All too real

Documentary chronicles fallout of sexting scandal on marriage of Clinton aide Huma Abedin

(Michael Appleton/The New York Times)

As Anthony Weiner mounted a bid for mayor of New York City in 2013 following his spectacular flameout in the U.S. Congress amid a tawdry sex scandal, he and Huma Abedin, his wife, allowed a documentary film crew to follow almost every aspect of their lives. The hope was that the finished product would depict an inspiring comeback story, but instead resulted in another tale chronicling Weiner’s unprecedented second fall from grace. The New York Times got an early look at the film, titled Weiner, ahead of its debut at the Sundance Film Festival and has described it, among other things, as “juicy.” The stakes are set high at the outset of the film. “Did Huma want you to go back into politics?” Weiner is asked by one of the filmmakers. “She did,” he responded. “She was very eager to get her life back that I had taken from her.” But Weiner set fire to that campaign by engaging in several more tawdry exchanges with women over social media and, memorably, using the name “Carlos Danger.” What follows is a series of embarrassments after the exchanges were made public: Viewers see Weiner, in a McDonald’s, fleeing from a woman with whom he’d exchanged sexually-charged text messages; repeated questions about how Abedin was able to forgive Weiner after the first sex scandal are asked; and numerous clips of late-night comedians mocking the absurdity of the entire affair are shown.

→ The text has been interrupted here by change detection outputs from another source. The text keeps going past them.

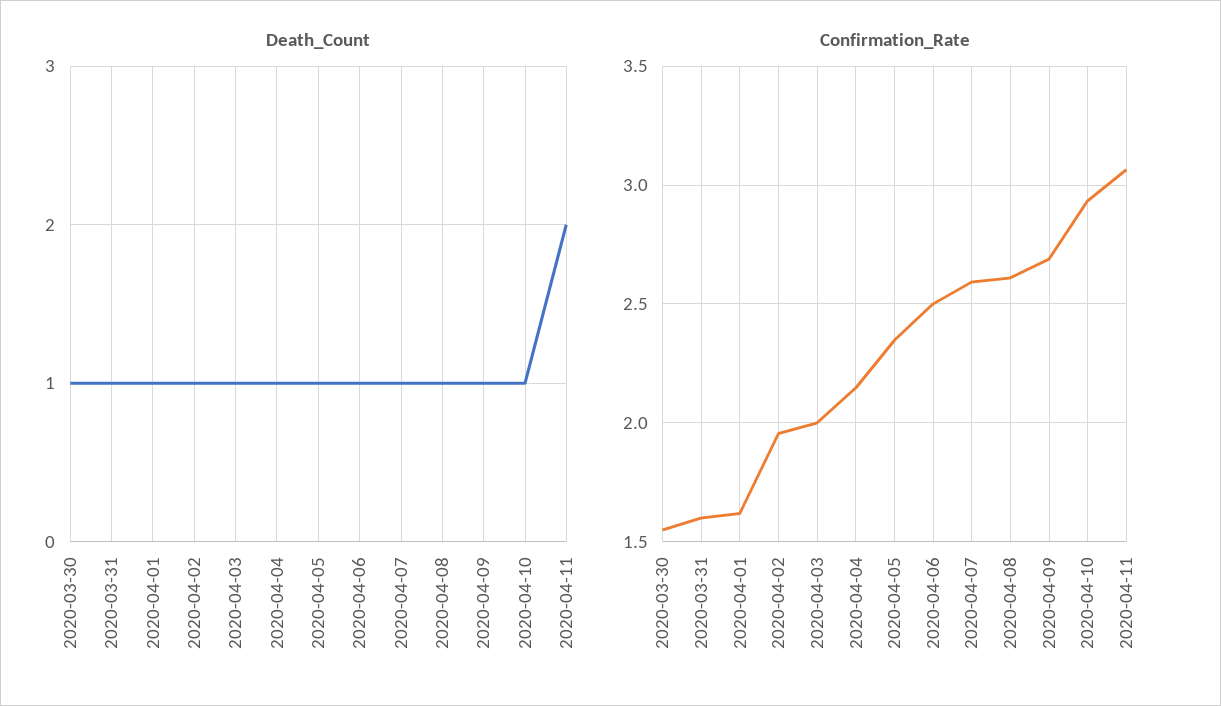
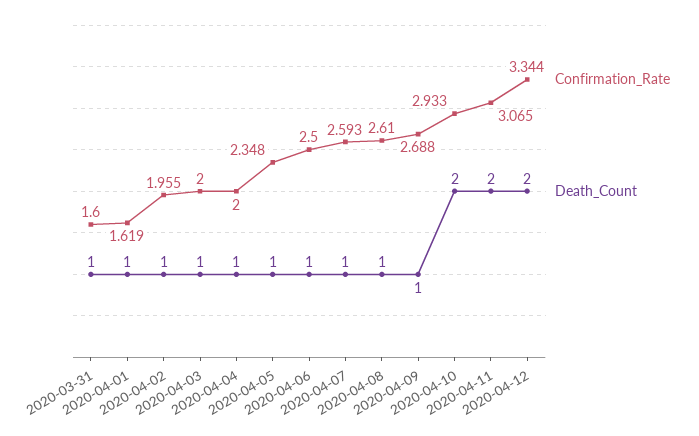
Death_Count, 2020-03-30: 1 -> none
Death_Count, 2020-04-10: 1 -> 2
Confirmation_Rate, 2020-03-30: 1.55 -> none
Confirmation_Rate, 2020-04-04: 2.15 -> 2
Confirmation_Rate, 2020-04-12: none -> 3.344
Death_Count, 2020-04-12: none -> 2

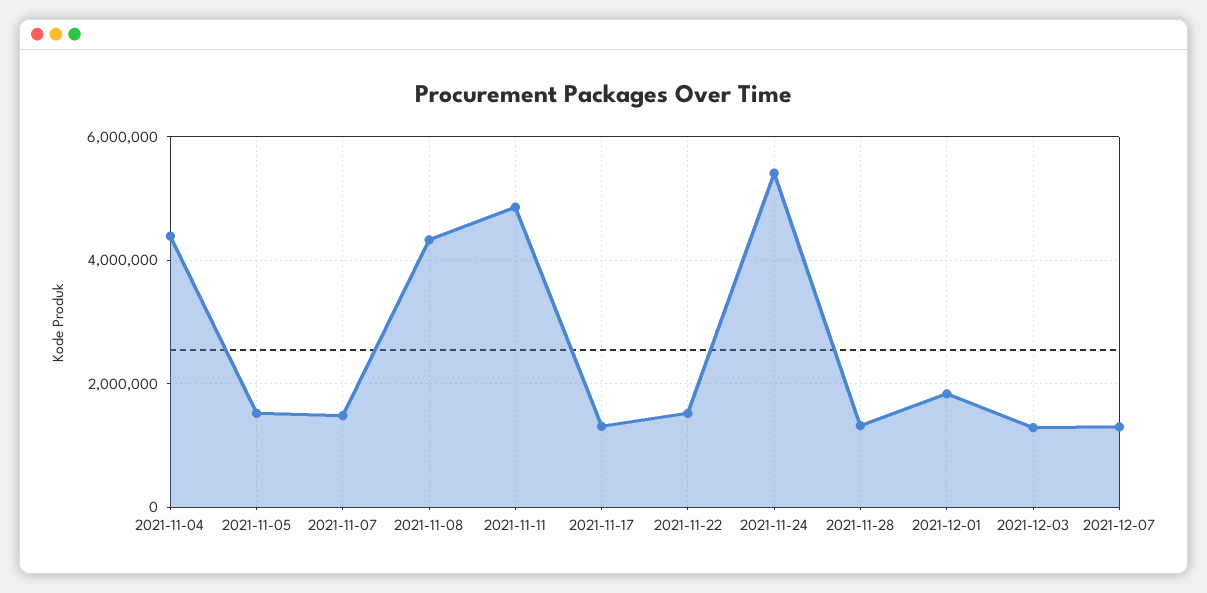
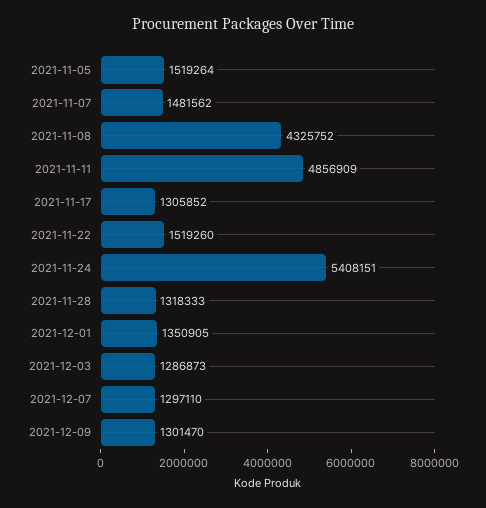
2021-11-04: 4400000 -> none
2021-12-01: 1800000 -> 1350905
2021-12-09: none -> 1301470

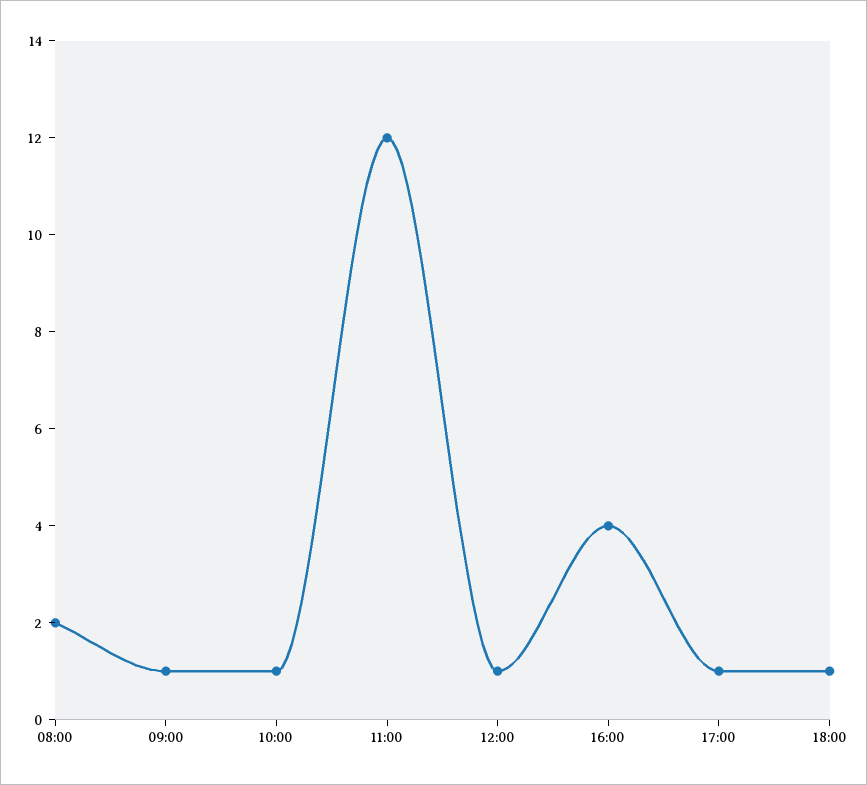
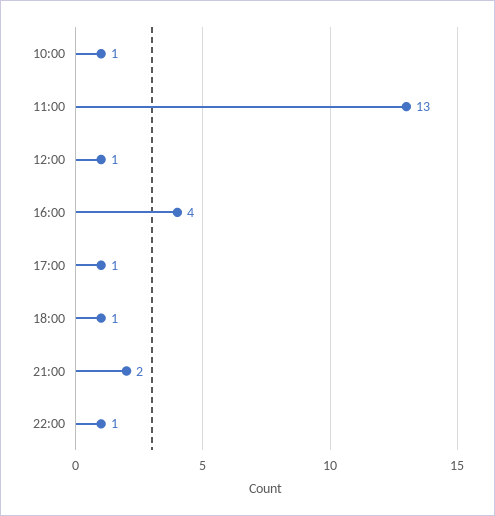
08:00: 2 -> none
09:00: 1 -> none
11:00: 12 -> 13
21:00: none -> 2
22:00: none -> 1

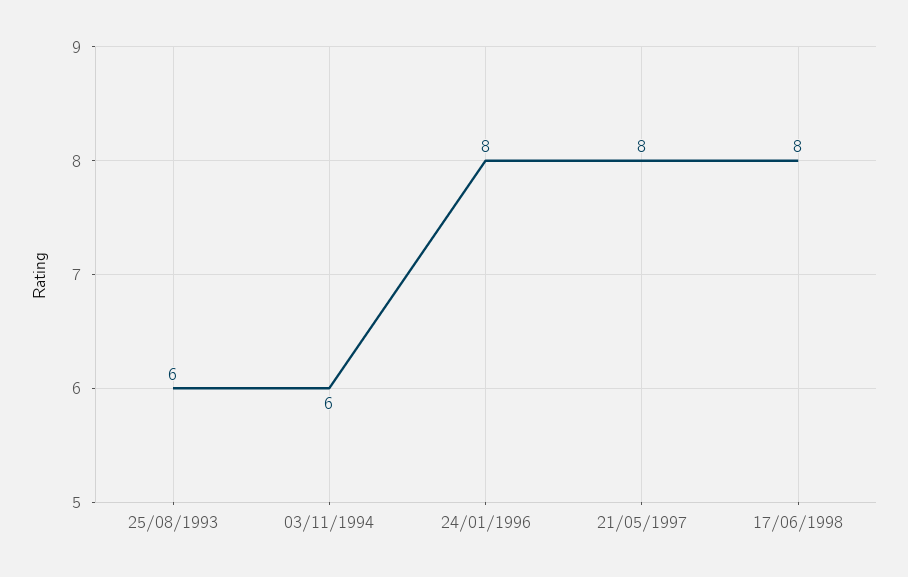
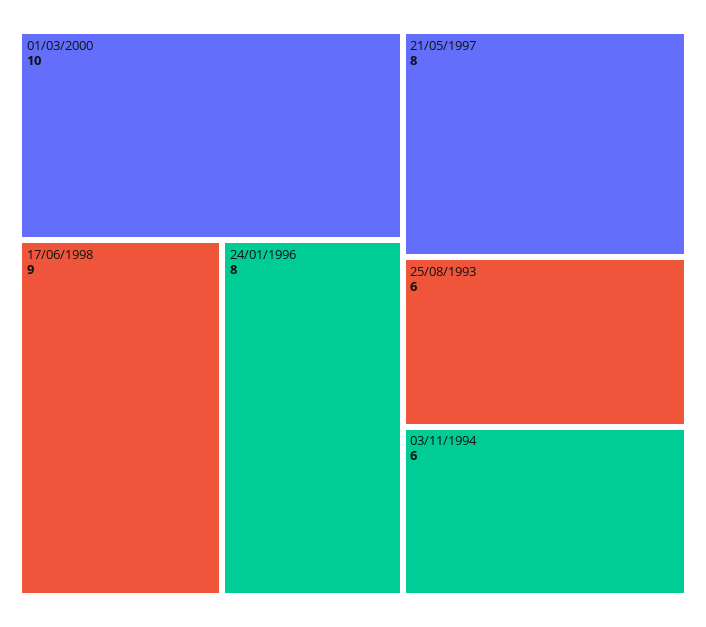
17/06/1998: 8 -> 9
01/03/2000: none -> 10

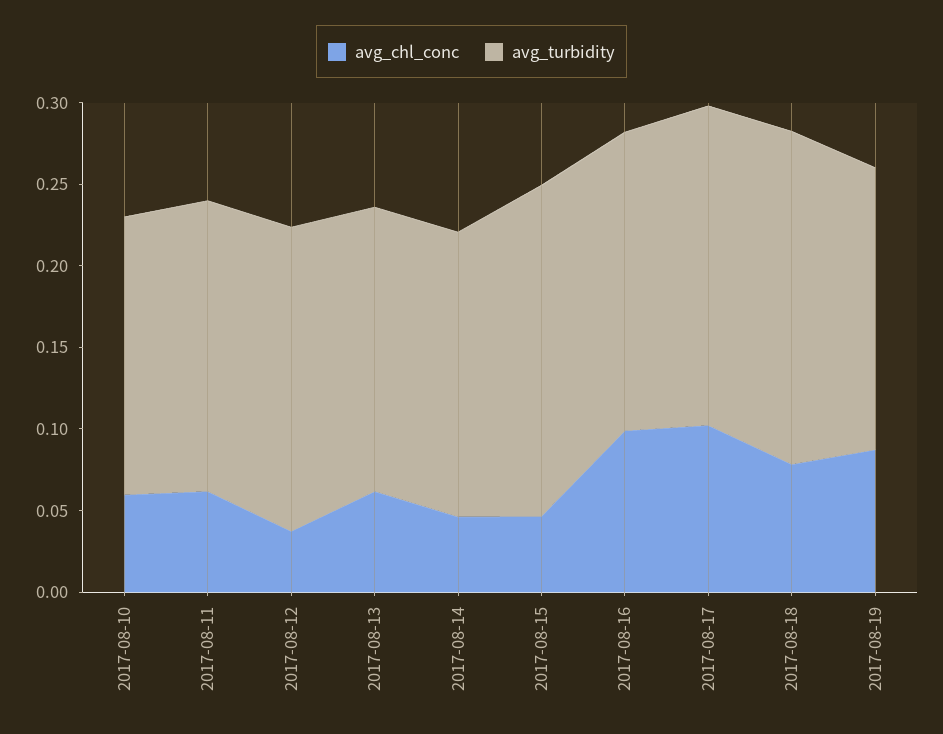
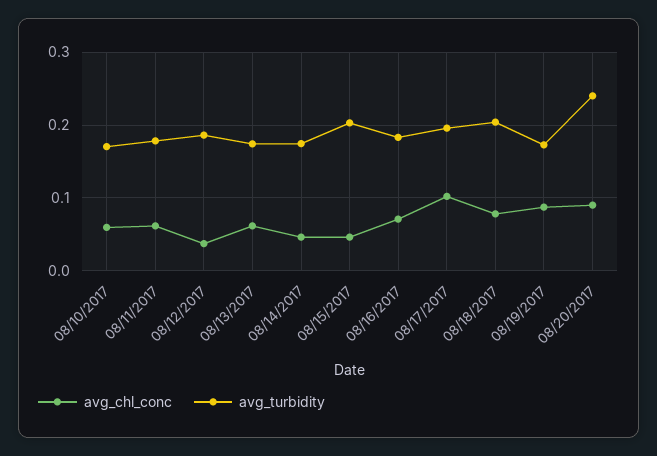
avg_chl_conc, 2017-08-16: 0.1 -> 0.07
avg_chl_conc, 08/20/2017: none -> 0.09
avg_turbidity, 08/20/2017: none -> 0.24

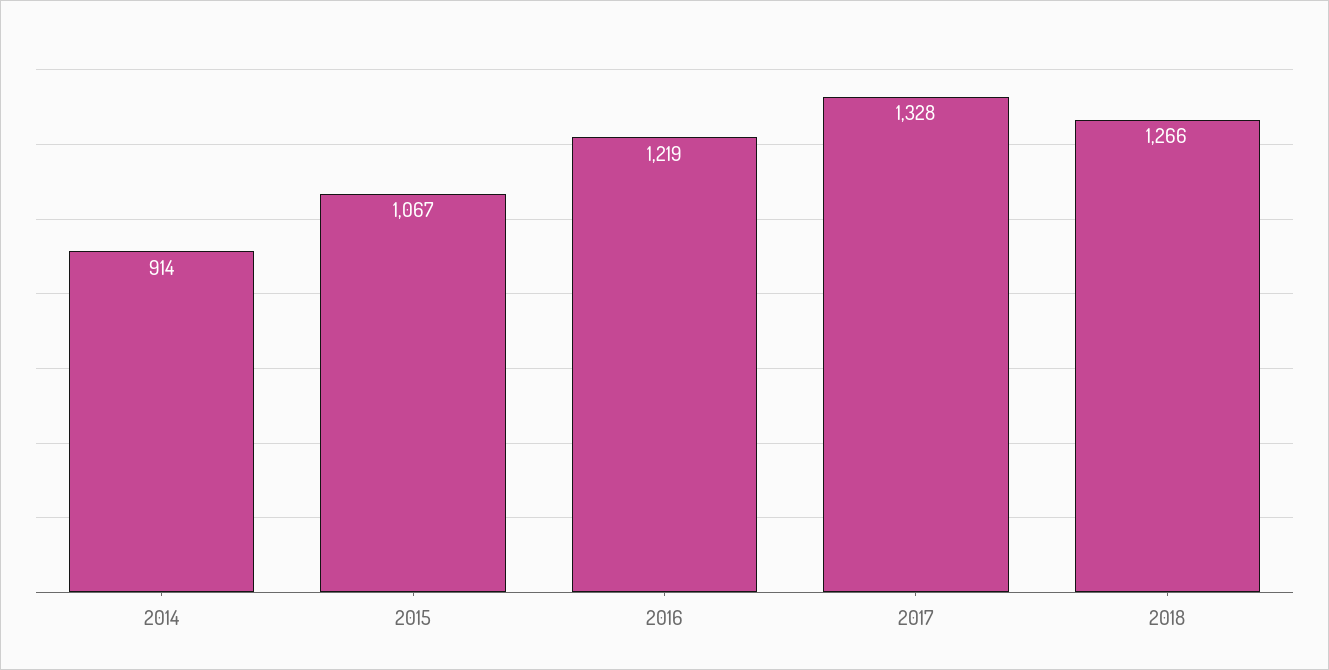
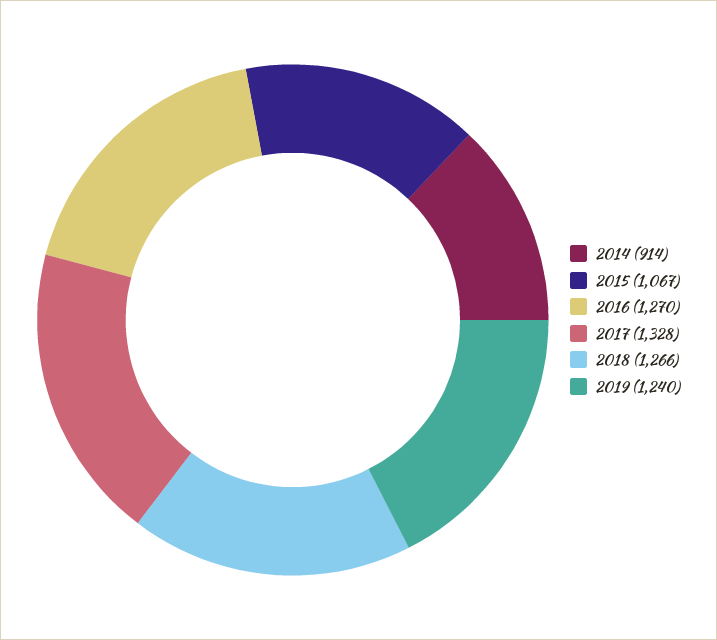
2016: 1219 -> 1270
2019: none -> 1240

In addition to being extremely uncomfortable viewing for Weiner and Abedin, the film also has the potential to impact Hillary Clinton’s presidential campaign. Abedin, of course, is one of Clinton’s most trusted aides and the timing of the film, as Clinton deals with her husband’s past dalliances while trying to maintain her frontrunner status, is almost as bad as possible. It opens in theaters on May 20 and is set to make its premiere on Showtime in October, just weeks before Election Day. The filmmakers, one of whom is a former Weiner staffer, have so far refused to allow Abedin and Weiner to see it.